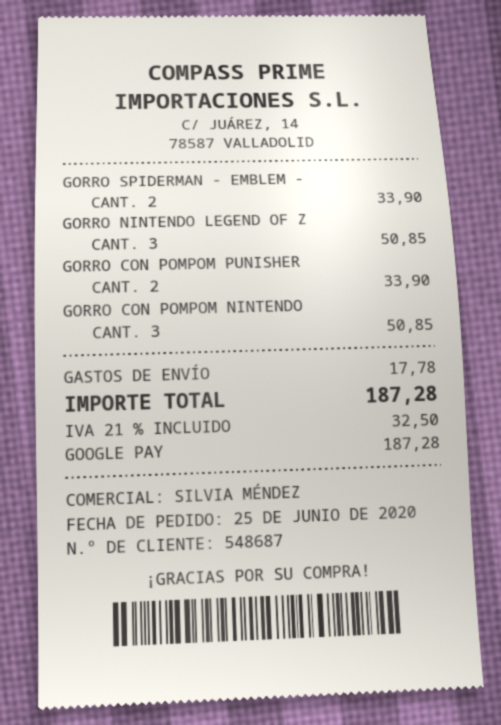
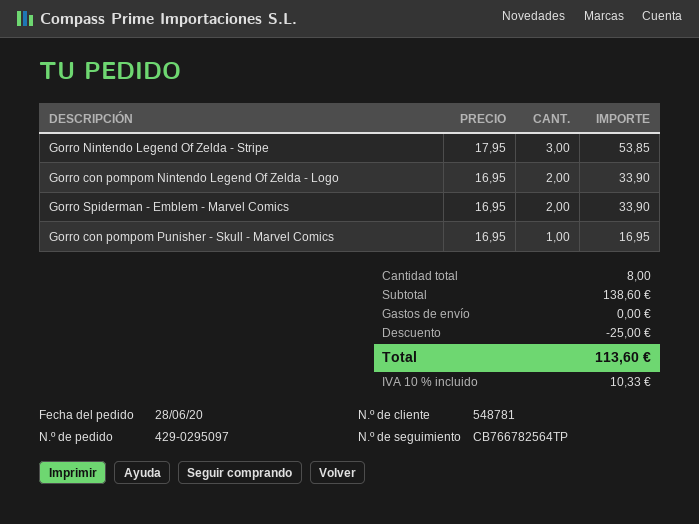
order date: 2020-06-25 -> 2020-06-28
customer number: 548687 -> 548781
GORRO NINTENDO LEGEND OF Z: 3 for 50.85 -> 3 for 53.85
GORRO CON POMPOM PUNISHER: 2 for 33.90 -> 1 for 16.95
GORRO CON POMPOM NINTENDO: 3 for 50.85 -> 2 for 33.90
discount: none -> 25.00
shipping: 17.78 -> 0.00
tax: 21% = 32.50 -> 10% = 10.33
total: 187.28 -> 113.60

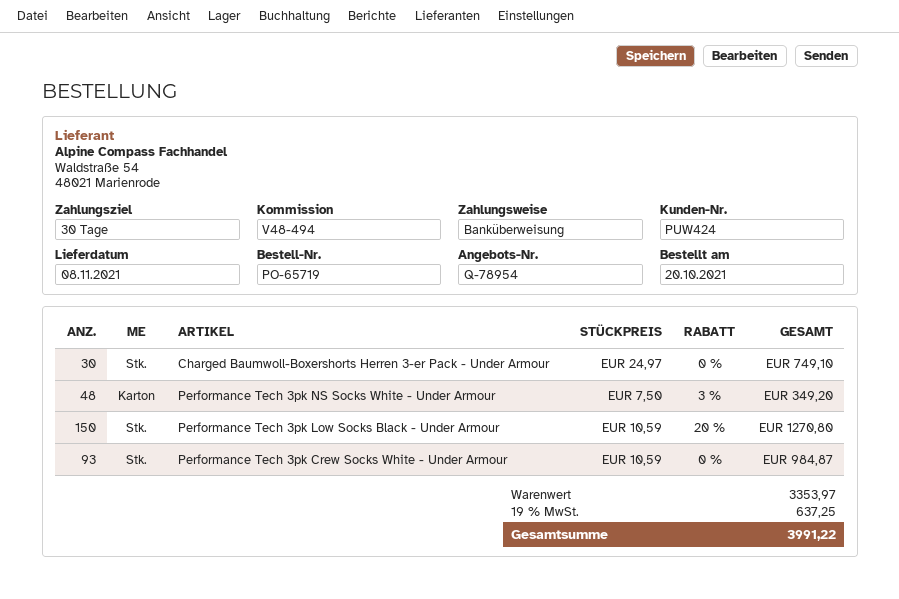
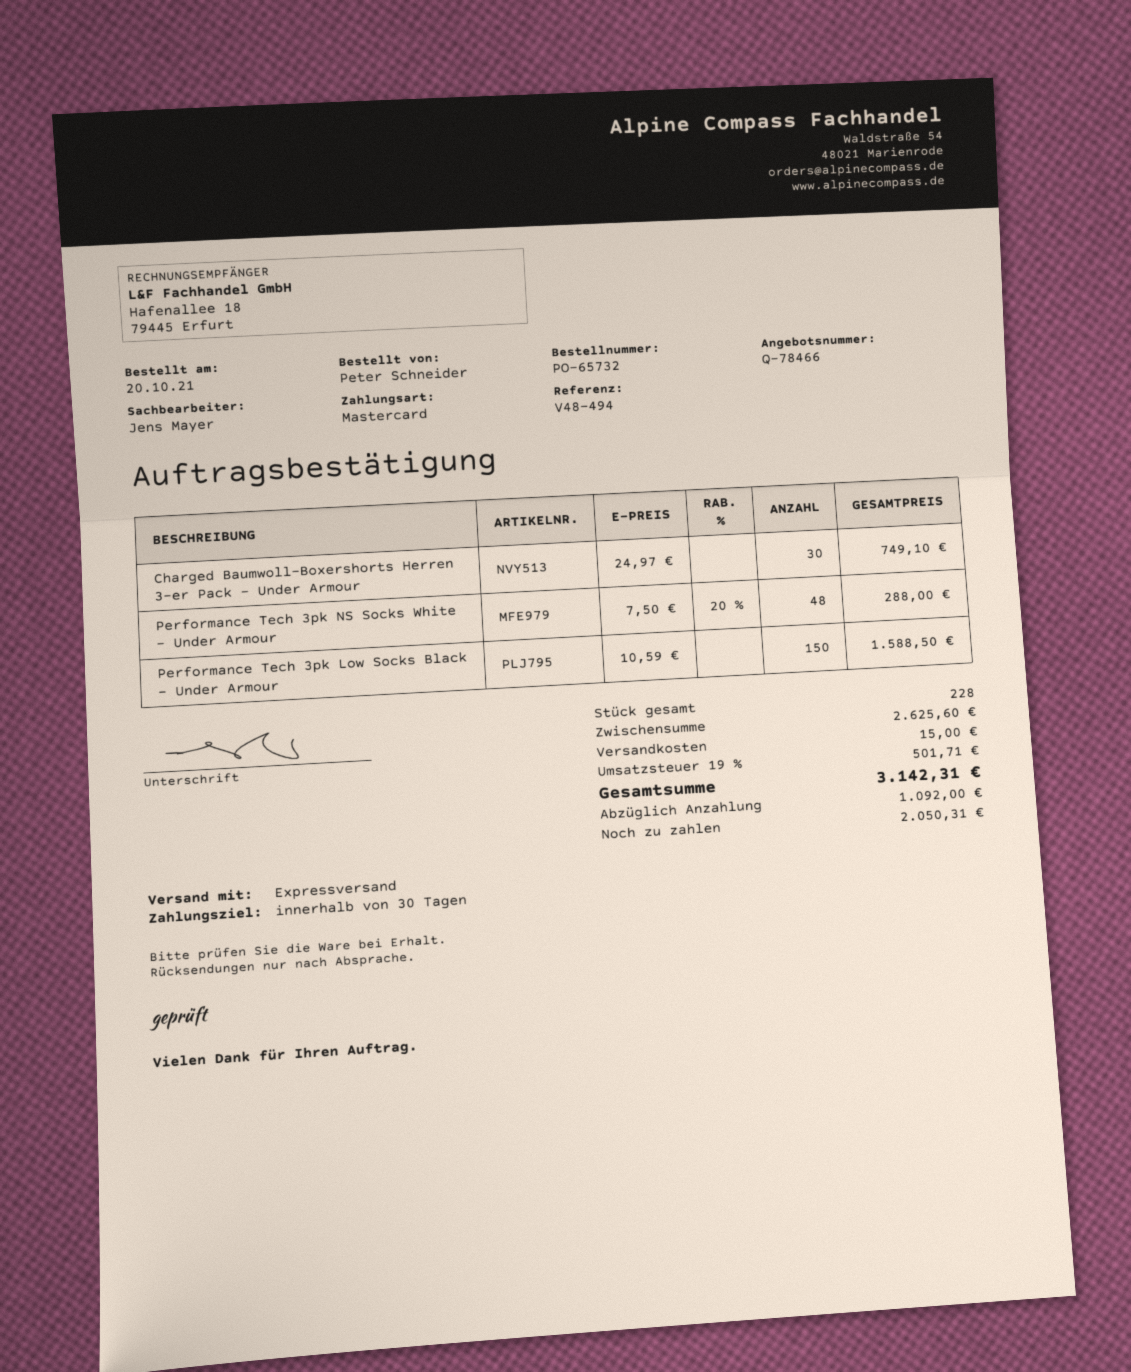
quote number: Q-78954 -> Q-78466
order number: PO-65719 -> PO-65732
payment method: bank transfer -> Mastercard
Performance Tech 3pk NS Socks White - Under Armour: 48 x 7.50 - 3% = 349.20 -> 48 x 7.50 - 20% = 288.00
Performance Tech 3pk Low Socks Black - Under Armour: 150 x 10.59 - 20% = 1270.80 -> 150 x 10.59 = 1588.50
Performance Tech 3pk Crew Socks White - Under Armour: 93 x 10.59 = 984.87 -> none
subtotal: 3353.97 -> 2625.60
shipping: none -> 15.00
tax: 19% = 637.25 -> 19% = 501.71
total: 3991.22 -> 3142.31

_ _ _

▸ Work instruction: Once the line containing "GORRO CON POMPOM NINTENDO: 3" is found, transcribe it and every line after it to the end of the records, exactly and with no pictures.

▸ Answer for the task:
GORRO CON POMPOM NINTENDO: 3 for 50.85 -> 2 for 33.90
discount: none -> 25.00
shipping: 17.78 -> 0.00
tax: 21% = 32.50 -> 10% = 10.33
total: 187.28 -> 113.60

quote number: Q-78954 -> Q-78466
order number: PO-65719 -> PO-65732
payment method: bank transfer -> Mastercard
Performance Tech 3pk NS Socks White - Under Armour: 48 x 7.50 - 3% = 349.20 -> 48 x 7.50 - 20% = 288.00
Performance Tech 3pk Low Socks Black - Under Armour: 150 x 10.59 - 20% = 1270.80 -> 150 x 10.59 = 1588.50
Performance Tech 3pk Crew Socks White - Under Armour: 93 x 10.59 = 984.87 -> none
subtotal: 3353.97 -> 2625.60
shipping: none -> 15.00
tax: 19% = 637.25 -> 19% = 501.71
total: 3991.22 -> 3142.31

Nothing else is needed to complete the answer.